[[ DATASET ENTRIES open ]]

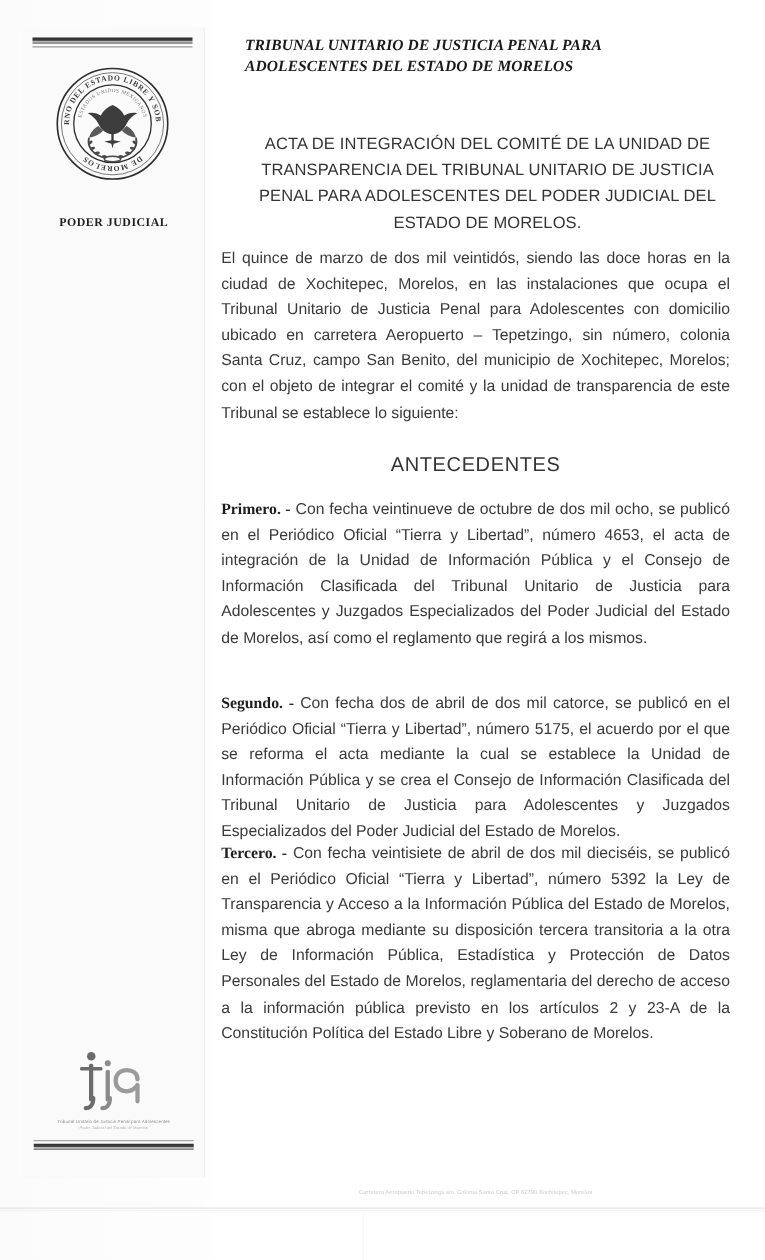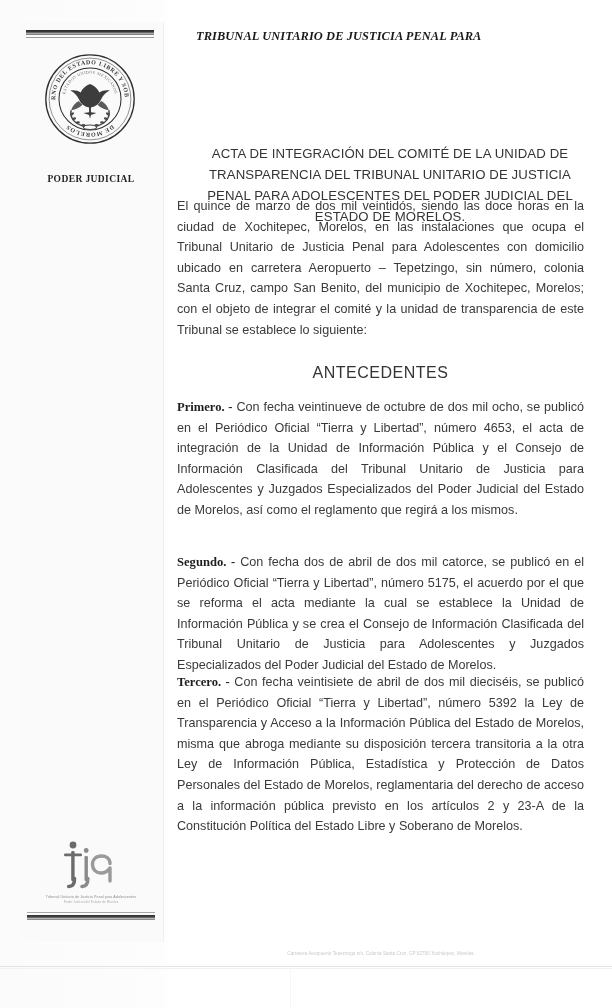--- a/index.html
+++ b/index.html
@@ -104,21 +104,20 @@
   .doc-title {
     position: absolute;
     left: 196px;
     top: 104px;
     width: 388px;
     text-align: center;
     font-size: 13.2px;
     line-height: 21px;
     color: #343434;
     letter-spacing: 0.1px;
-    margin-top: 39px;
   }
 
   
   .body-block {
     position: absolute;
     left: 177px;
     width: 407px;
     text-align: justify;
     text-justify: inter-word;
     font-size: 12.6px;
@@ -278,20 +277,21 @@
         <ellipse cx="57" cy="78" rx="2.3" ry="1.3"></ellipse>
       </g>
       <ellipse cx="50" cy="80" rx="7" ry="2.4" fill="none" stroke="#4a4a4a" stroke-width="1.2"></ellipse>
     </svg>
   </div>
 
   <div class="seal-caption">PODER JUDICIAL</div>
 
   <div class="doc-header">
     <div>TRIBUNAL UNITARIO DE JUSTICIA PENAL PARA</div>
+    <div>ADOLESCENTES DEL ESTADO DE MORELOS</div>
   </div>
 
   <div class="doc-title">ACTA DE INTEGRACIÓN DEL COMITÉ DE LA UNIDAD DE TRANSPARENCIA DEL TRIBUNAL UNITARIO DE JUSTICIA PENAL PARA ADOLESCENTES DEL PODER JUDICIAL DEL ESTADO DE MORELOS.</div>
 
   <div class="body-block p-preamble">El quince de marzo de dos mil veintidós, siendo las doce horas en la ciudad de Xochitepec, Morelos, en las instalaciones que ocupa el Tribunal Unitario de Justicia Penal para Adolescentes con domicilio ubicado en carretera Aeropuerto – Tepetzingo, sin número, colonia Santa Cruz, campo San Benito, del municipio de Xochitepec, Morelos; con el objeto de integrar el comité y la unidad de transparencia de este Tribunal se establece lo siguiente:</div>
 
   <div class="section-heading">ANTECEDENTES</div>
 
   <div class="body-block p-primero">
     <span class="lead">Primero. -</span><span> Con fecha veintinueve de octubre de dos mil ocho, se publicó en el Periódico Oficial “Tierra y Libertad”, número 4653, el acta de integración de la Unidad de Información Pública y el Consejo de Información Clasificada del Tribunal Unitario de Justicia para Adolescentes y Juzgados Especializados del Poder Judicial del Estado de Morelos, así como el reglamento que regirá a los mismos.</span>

[[ DATASET ENTRIES closed ]]

_WORK ITEM_. Every line of the listing above is to be repeated exactly, with its pictures left out.

_RESULT FOR THIS TASK_.
--- a/index.html
+++ b/index.html
@@ -104,21 +104,20 @@
   .doc-title {
     position: absolute;
     left: 196px;
     top: 104px;
     width: 388px;
     text-align: center;
     font-size: 13.2px;
     line-height: 21px;
     color: #343434;
     letter-spacing: 0.1px;
-    margin-top: 39px;
   }
 
   
   .body-block {
     position: absolute;
     left: 177px;
     width: 407px;
     text-align: justify;
     text-justify: inter-word;
     font-size: 12.6px;
@@ -278,20 +277,21 @@
         <ellipse cx="57" cy="78" rx="2.3" ry="1.3"></ellipse>
       </g>
       <ellipse cx="50" cy="80" rx="7" ry="2.4" fill="none" stroke="#4a4a4a" stroke-width="1.2"></ellipse>
     </svg>
   </div>
 
   <div class="seal-caption">PODER JUDICIAL</div>
 
   <div class="doc-header">
     <div>TRIBUNAL UNITARIO DE JUSTICIA PENAL PARA</div>
+    <div>ADOLESCENTES DEL ESTADO DE MORELOS</div>
   </div>
 
   <div class="doc-title">ACTA DE INTEGRACIÓN DEL COMITÉ DE LA UNIDAD DE TRANSPARENCIA DEL TRIBUNAL UNITARIO DE JUSTICIA PENAL PARA ADOLESCENTES DEL PODER JUDICIAL DEL ESTADO DE MORELOS.</div>
 
   <div class="body-block p-preamble">El quince de marzo de dos mil veintidós, siendo las doce horas en la ciudad de Xochitepec, Morelos, en las instalaciones que ocupa el Tribunal Unitario de Justicia Penal para Adolescentes con domicilio ubicado en carretera Aeropuerto – Tepetzingo, sin número, colonia Santa Cruz, campo San Benito, del municipio de Xochitepec, Morelos; con el objeto de integrar el comité y la unidad de transparencia de este Tribunal se establece lo siguiente:</div>
 
   <div class="section-heading">ANTECEDENTES</div>
 
   <div class="body-block p-primero">
     <span class="lead">Primero. -</span><span> Con fecha veintinueve de octubre de dos mil ocho, se publicó en el Periódico Oficial “Tierra y Libertad”, número 4653, el acta de integración de la Unidad de Información Pública y el Consejo de Información Clasificada del Tribunal Unitario de Justicia para Adolescentes y Juzgados Especializados del Poder Judicial del Estado de Morelos, así como el reglamento que regirá a los mismos.</span>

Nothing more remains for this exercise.